━━━ Exercise materials
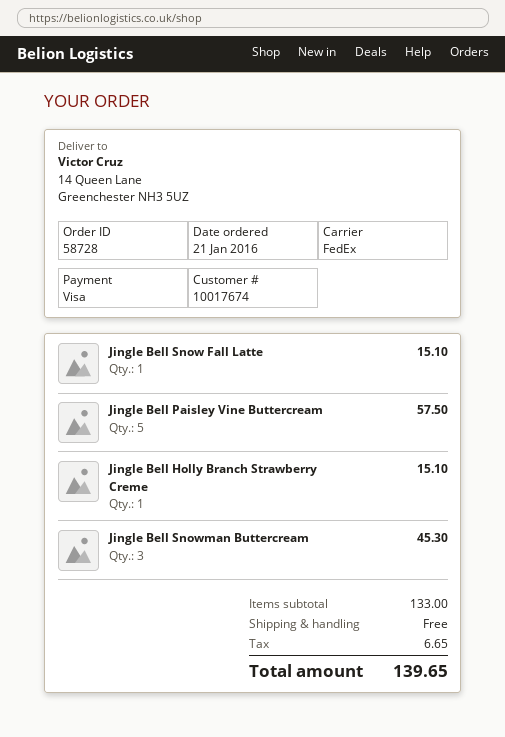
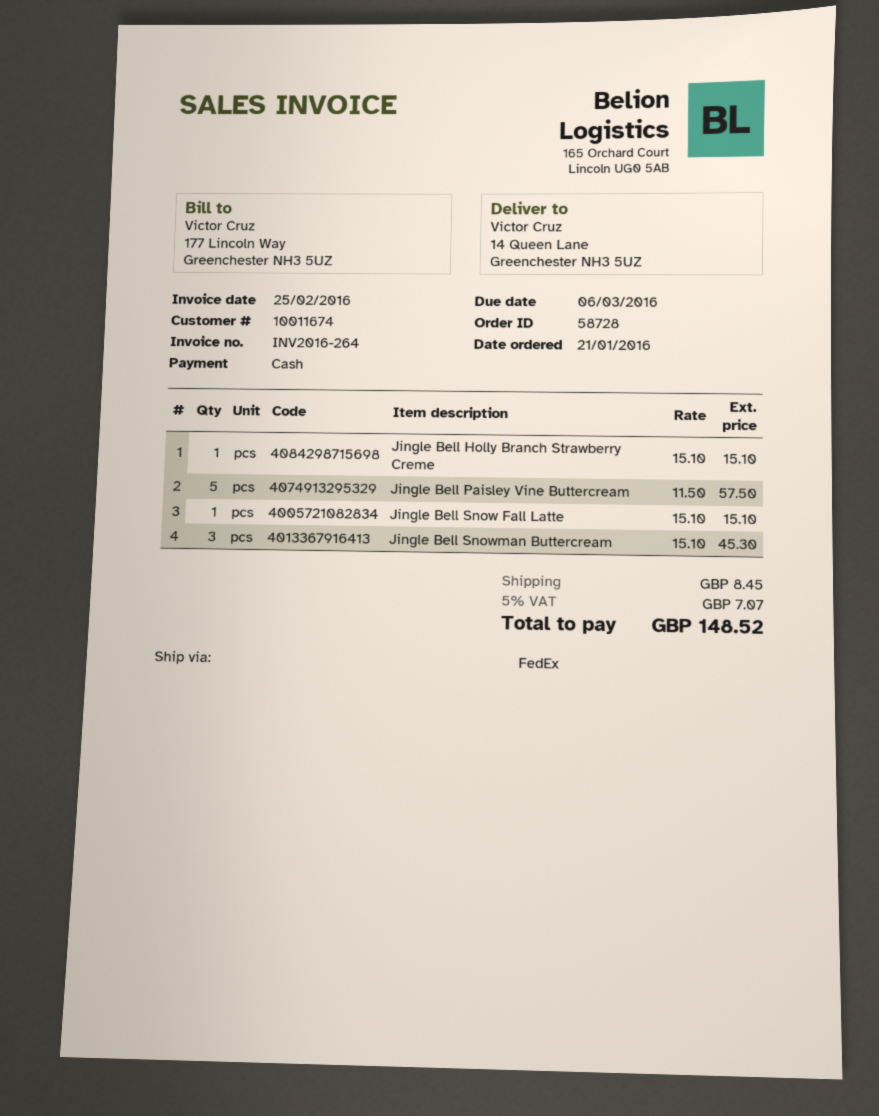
customer number: 10017674 -> 10011674
payment method: Visa -> cash
shipping: 0.00 -> 8.45
tax: 6.65 -> 7.07
total: 139.65 -> 148.52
━━━━━━
Task: The reply should hold every line of the records unchanged and no pictures.

Exercise result:
customer number: 10017674 -> 10011674
payment method: Visa -> cash
shipping: 0.00 -> 8.45
tax: 6.65 -> 7.07
total: 139.65 -> 148.52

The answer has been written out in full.